編笠茶屋(あみがさぢゃや)は、江戸時代遊廓に入る客に、顔を隠すための編笠を貸した茶屋である。

水野年方筆「三十六佳撰」より『編笠茶屋 寛永頃婦人』

概略 編集

江戸吉原の場合、吉原が日本橋元吉原から千束村に移ってから、これを「新吉原」といったが、ここに通う客は傭馬に騎った。馬方小諸節を歌いながら蒲原を通って西方寺の辺でウマから降ろした。しかし元禄ころから、傭馬が衰え、駕籠が多くなった。傭馬を利用した頃はウマから降りると歩かなければならない。そこで他見を憚る者は、泥町(のち田町)の茶屋で、編笠を借りて大門を入ったのである。この編笠を貸す茶屋を「編笠茶屋」といった。自分がもってきた編笠は「手編笠」といった。

天保以前は田町から堤へ上がる両側に10軒ほどあったが、その後まもなくなくなり、田町の編笠茶屋という名が残った。しかし、天保ののち、岡場所が禁じられたため、ほうぼうにあった茶屋が多く田町に移ってきた。

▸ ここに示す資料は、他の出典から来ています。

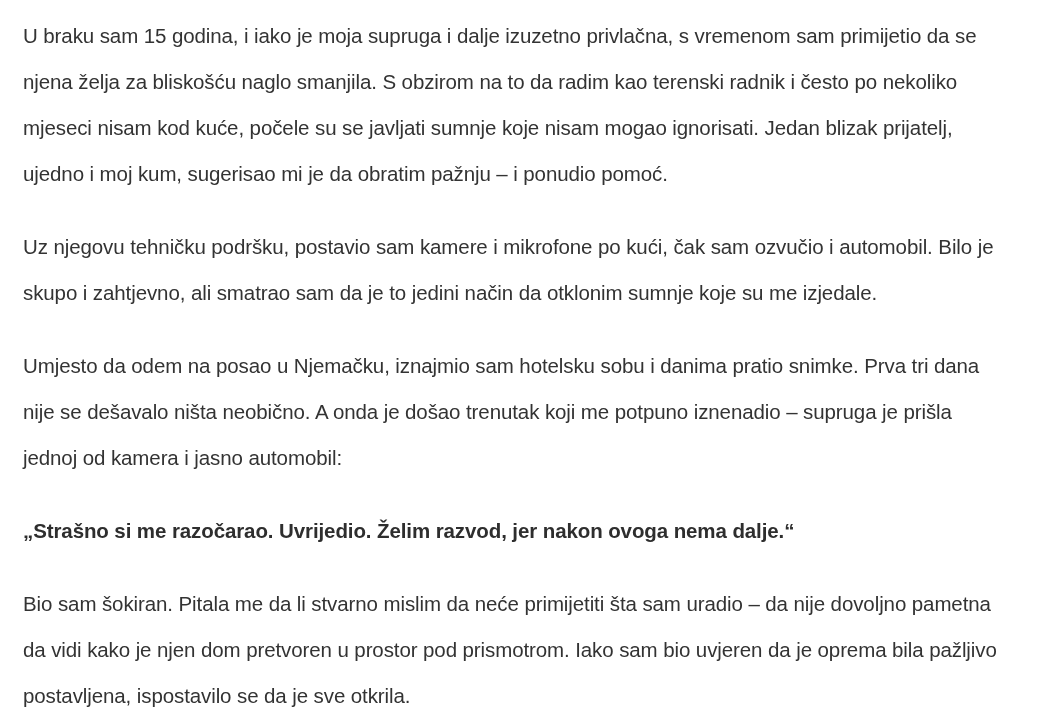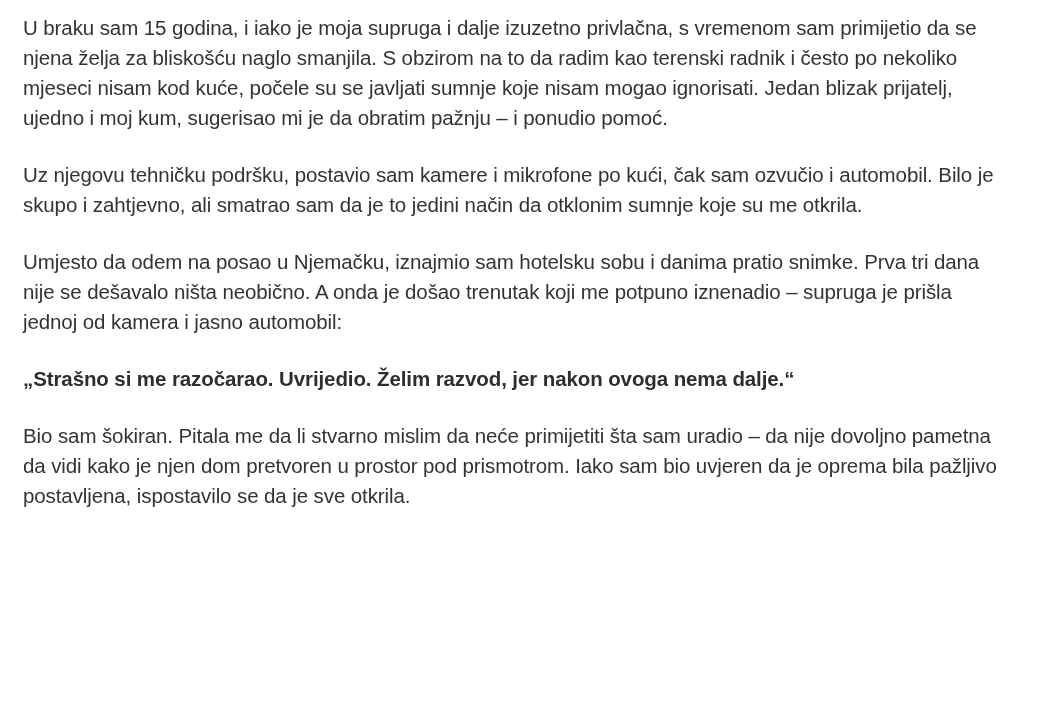--- a/index.html
+++ b/index.html
@@ -23,7 +23,7 @@
   .article p {
     margin: 0 0 27px 0;
     font-size: 20.5px;
-    line-height: 30px;
+    line-height: 46px;
     letter-spacing: -0.1px;
     font-weight: 400;
     color: #333333;

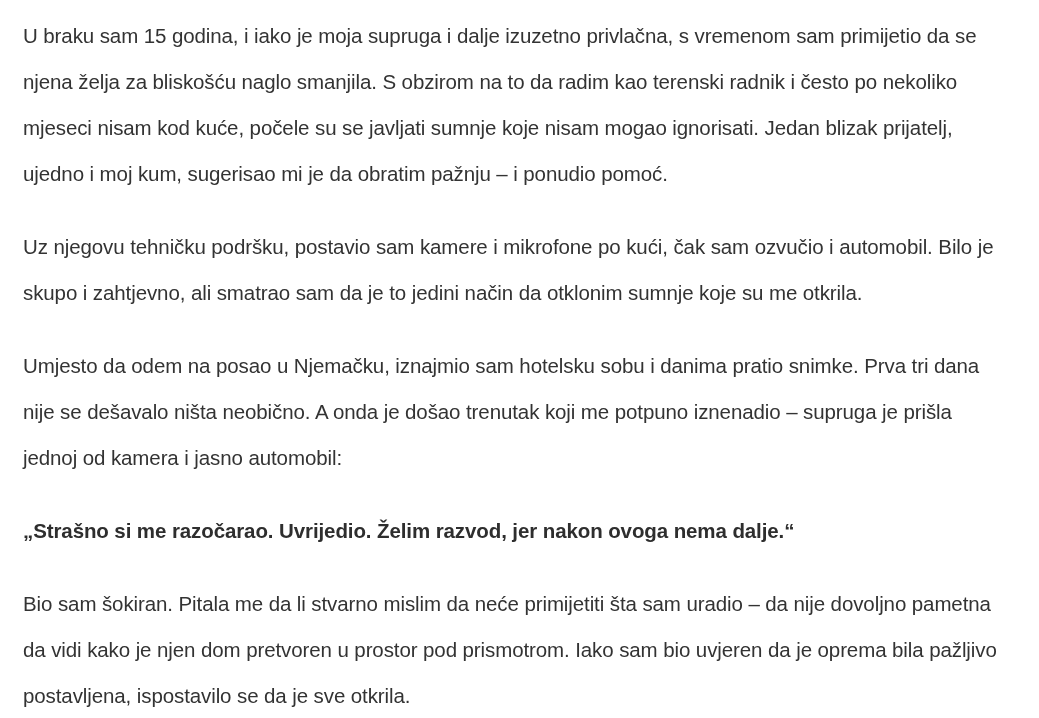--- a/index.html
+++ b/index.html
@@ -39,7 +39,7 @@
 <div class="article">
   <p>U braku sam 15 godina, i iako je moja supruga i dalje izuzetno privlačna, s vremenom sam primijetio da se njena želja za bliskošću naglo smanjila. S obzirom na to da radim kao terenski radnik i često po nekoliko mjeseci nisam kod kuće, počele su se javljati sumnje koje nisam mogao ignorisati. Jedan blizak prijatelj, ujedno i moj kum, sugerisao mi je da obratim pažnju – i ponudio pomoć.</p>
 
-  <p>Uz njegovu tehničku podršku, postavio sam kamere i mikrofone po kući, čak sam ozvučio i automobil. Bilo je skupo i zahtjevno, ali smatrao sam da je to jedini način da otklonim sumnje koje su me otkrila.</p>
+  <p>Uz njegovu tehničku podršku, postavio sam kamere i mikrofone po kući, čak sam ozvučio i automobil. Bilo je skupo i zahtjevno, ali smatrao sam da je to jedini način da otklonim sumnje koje su me izjedale.</p>
 
   <p>Umjesto da odem na posao u Njemačku, iznajmio sam hotelsku sobu i danima pratio snimke. Prva tri dana nije se dešavalo ništa neobično. A onda je došao trenutak koji me potpuno iznenadio – supruga je prišla jednoj od kamera i jasno automobil:</p>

そのためにその辺はほとんど茶屋ばかりになり、他業の家はほとんどなかった。堤を下りた所に10軒ほど掛行燈の家号の肩に「編笠茶屋」と細書しただけで、残りは家号だけであった。「吉原大全」には「あみ笠茶やといふは、大門の外五十間道の内左右に十ずつ二十軒あり。昔は万客この茶やにいたり、あみがさをかむりて大門へ入ることなりしが、今は二十軒の茶やはあれど、あみがさは見せへ吊さず、此二十軒おもてへ二かいを附けるなし」とあり、「金曾木」(文化6年)には「古は大門に編笠茶屋あり、(近頃まで一二軒ありしが今は見えず)遊客編笠をかりて大門に入ることなり。編笠をかりるに銭百文を出してかり、帰路にこれをかへせば六十四文返せしといふこと、浅草の奥山にみせを張りし泥鰌太夫のいひし話なりき。これは今酒屋にて樽をかりて樽代を出すが如くなるべし。かかることも音もなく乞食の家に話し伝へたるもをかし。按ずるに、大門より入りて編笠をかぶらざるは原富より始まれりとぞ。原冨は御留守居与力の原富五郎後武太夫、三味線の名人なり」とある。これによって、「嬉遊笑覧」には「吉原に通うもの、編笠著ざるやうになりしは享保より稀になり、元文に至りて全くやみたり」とあるが、文化頃まだ名残があったことがわかる。